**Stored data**
%%
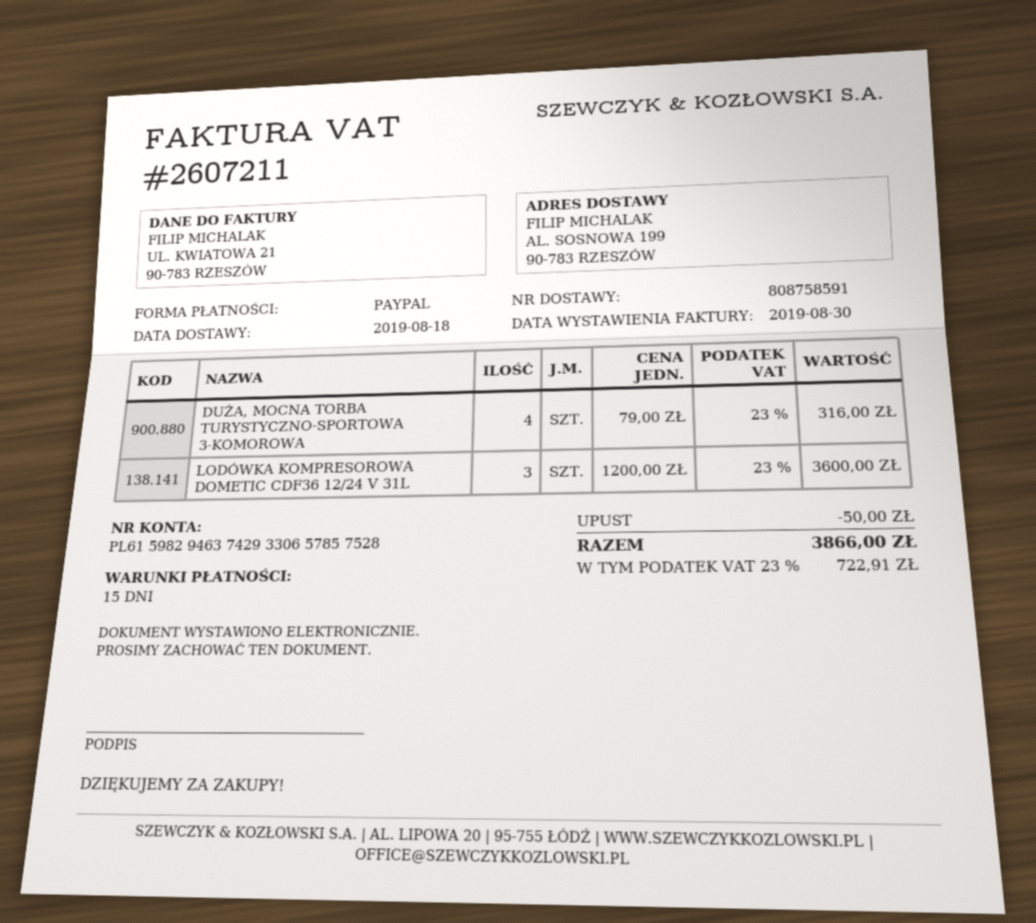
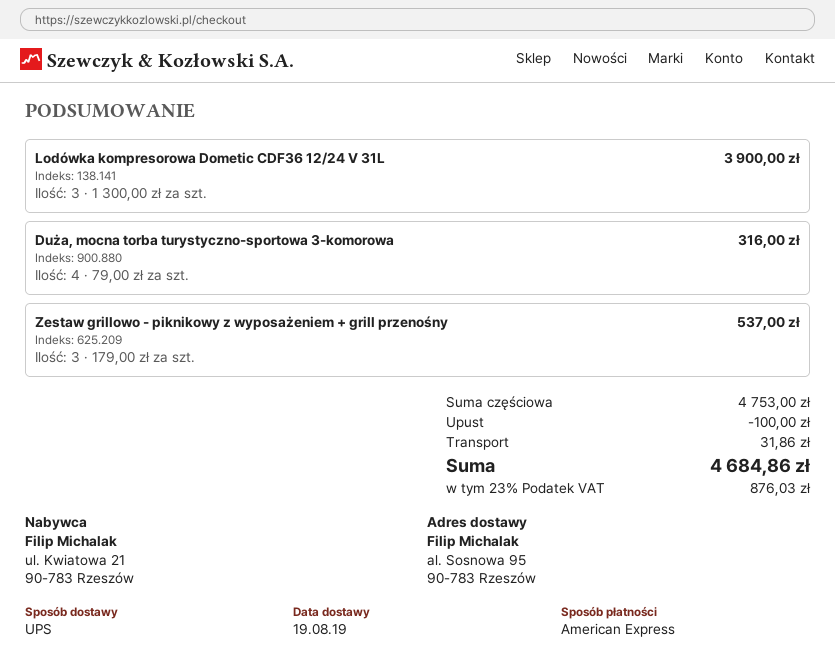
delivery date: 2019-08-18 -> 2019-08-19
payment method: PayPal -> American Express
ship to: AL. SOSNOWA 199, 90-783 RZESZÓW -> al. Sosnowa 95, 90-783 Rzeszów
LODÓWKA KOMPRESOROWA DOMETIC CDF36 12/24 V 31L: 3 x 1200.00 = 3600.00 -> 3 x 1300.00 = 3900.00
Zestaw grillowo - piknikowy z wyposażeniem + grill przenośny: none -> 3 x 179.00 = 537.00
discount: 50.00 -> 100.00
shipping: none -> 31.86
tax: 23% = 722.91 -> 23% = 876.03
total: 3866.00 -> 4684.86

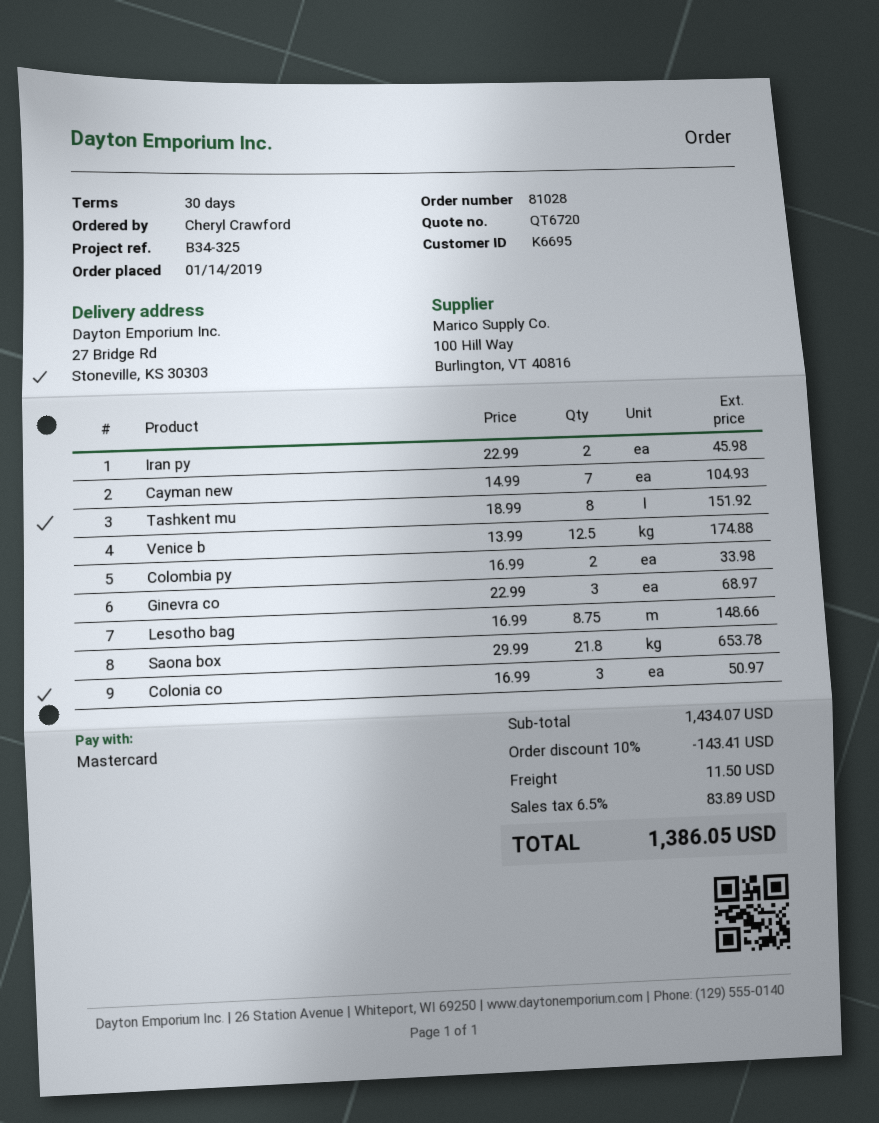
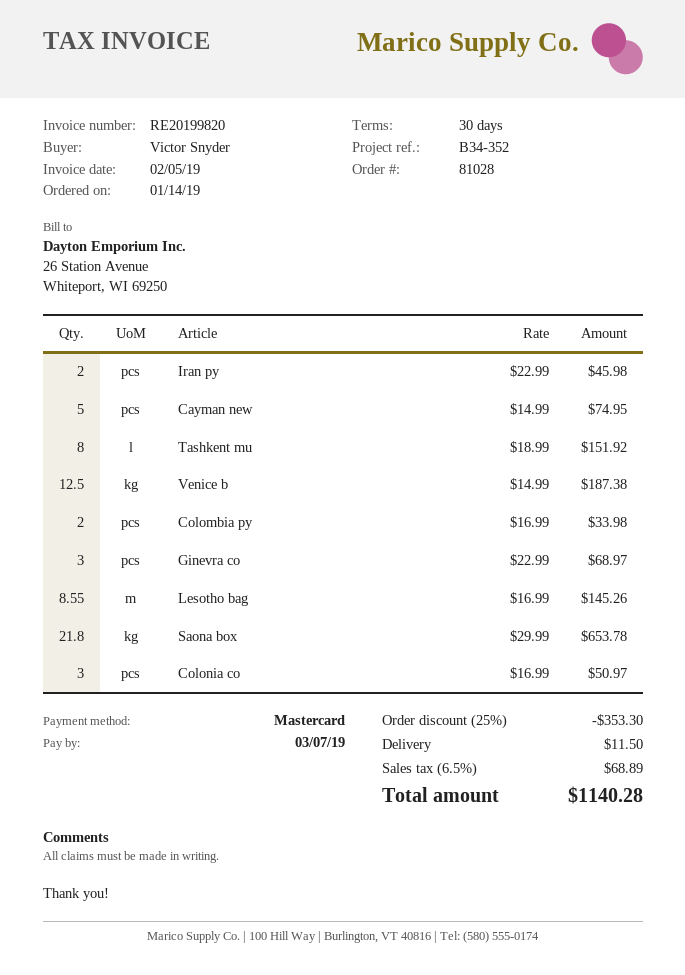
reference: B34-325 -> B34-352
ordered by: Cheryl Crawford -> Victor Snyder
Cayman new: 7 x 14.99 = 104.93 -> 5 x 14.99 = 74.95
Venice b: 12.5 x 13.99 = 174.88 -> 12.5 x 14.99 = 187.38
Lesotho bag: 8.75 x 16.99 = 148.66 -> 8.55 x 16.99 = 145.26
discount: 10% = 143.41 -> 25% = 353.30
tax: 6.5% = 83.89 -> 6.5% = 68.89
total: 1386.05 -> 1140.28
%%
**What you have to do**
Note every line of the entries in which "discount" appears, and copy it down.

**The completed task**
discount: 50.00 -> 100.00
discount: 10% = 143.41 -> 25% = 353.30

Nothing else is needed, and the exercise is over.